Concluding the series, Prof. Schor explores the structural changes necessary to live within planetary boundaries.

Encouraged by economists, current mainstream policy on climate change has been too focused on "green growth", and reliant on market-based solutions, which have proven inadequate to the challenge. Professor Juliet Shor emphasizes it is time to reject business as usual and build a new economy.

For starters, we need to improve our understanding of human well-being. Public policy has focused on a single flawed number - GDP - ignoring that higher quality of life can be achieved on other dimensions, like fewer working hours. While growth is essential for poor countries to achieve decent standards of living, after a certain threshold, the incremental benefits of increasing GDP are fewer and unequally distributed. Prof. Schor shows it is both economically and technically feasible to achieve high levels of well-being without fossil fuels.

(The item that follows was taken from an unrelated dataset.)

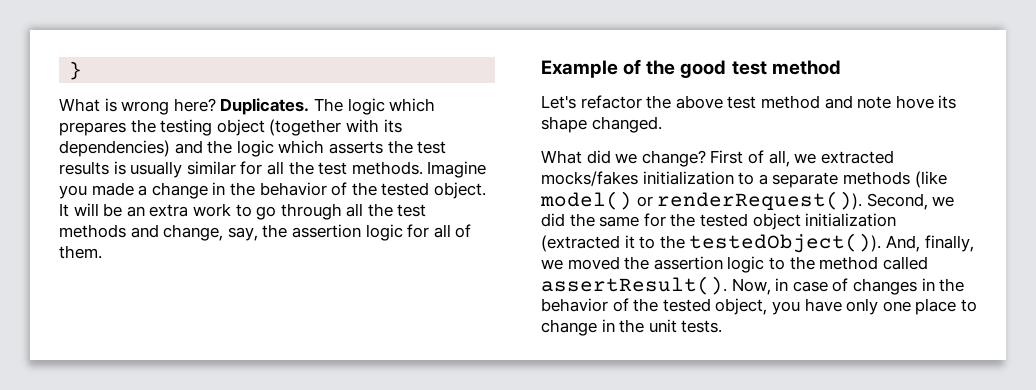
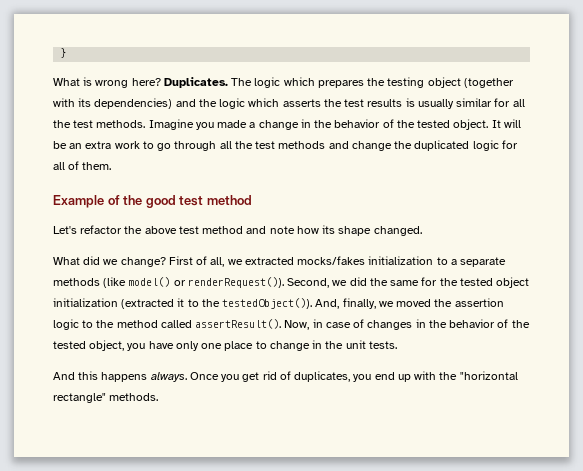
[163,224,361,241] change, say, the assertion -> [351,140,470,151] change the duplicated
[895,95,934,109] hove -> [296,226,319,234] how
(723, 326) none -> [53,371,518,382] [53,393,159,403] // And this happens always. Once you get rid of duplicates, you end up with the "horizontal rectangle" methods.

Climate policy should jettison the growth imperative, but it cannot overlook the equality imperative. We are in a climate crisis because of inequalities of power and resources, both within countries and globally. Prof. Schor outlines what needs to be done to address climate destabilization successfully and efficiently: mandate shifts to clean renewable energy, democratic control of investment flows, and a just transition with equity at its core. The State needs to be at the center of this response. But Prof. Schor warns that concentrations of wealth often translate into control of the State and policy inaction, so we need to also address the distribution of power and democratization. In light of recent tendencies, a large and vigorous social movement may be necessary to spur our governments to act.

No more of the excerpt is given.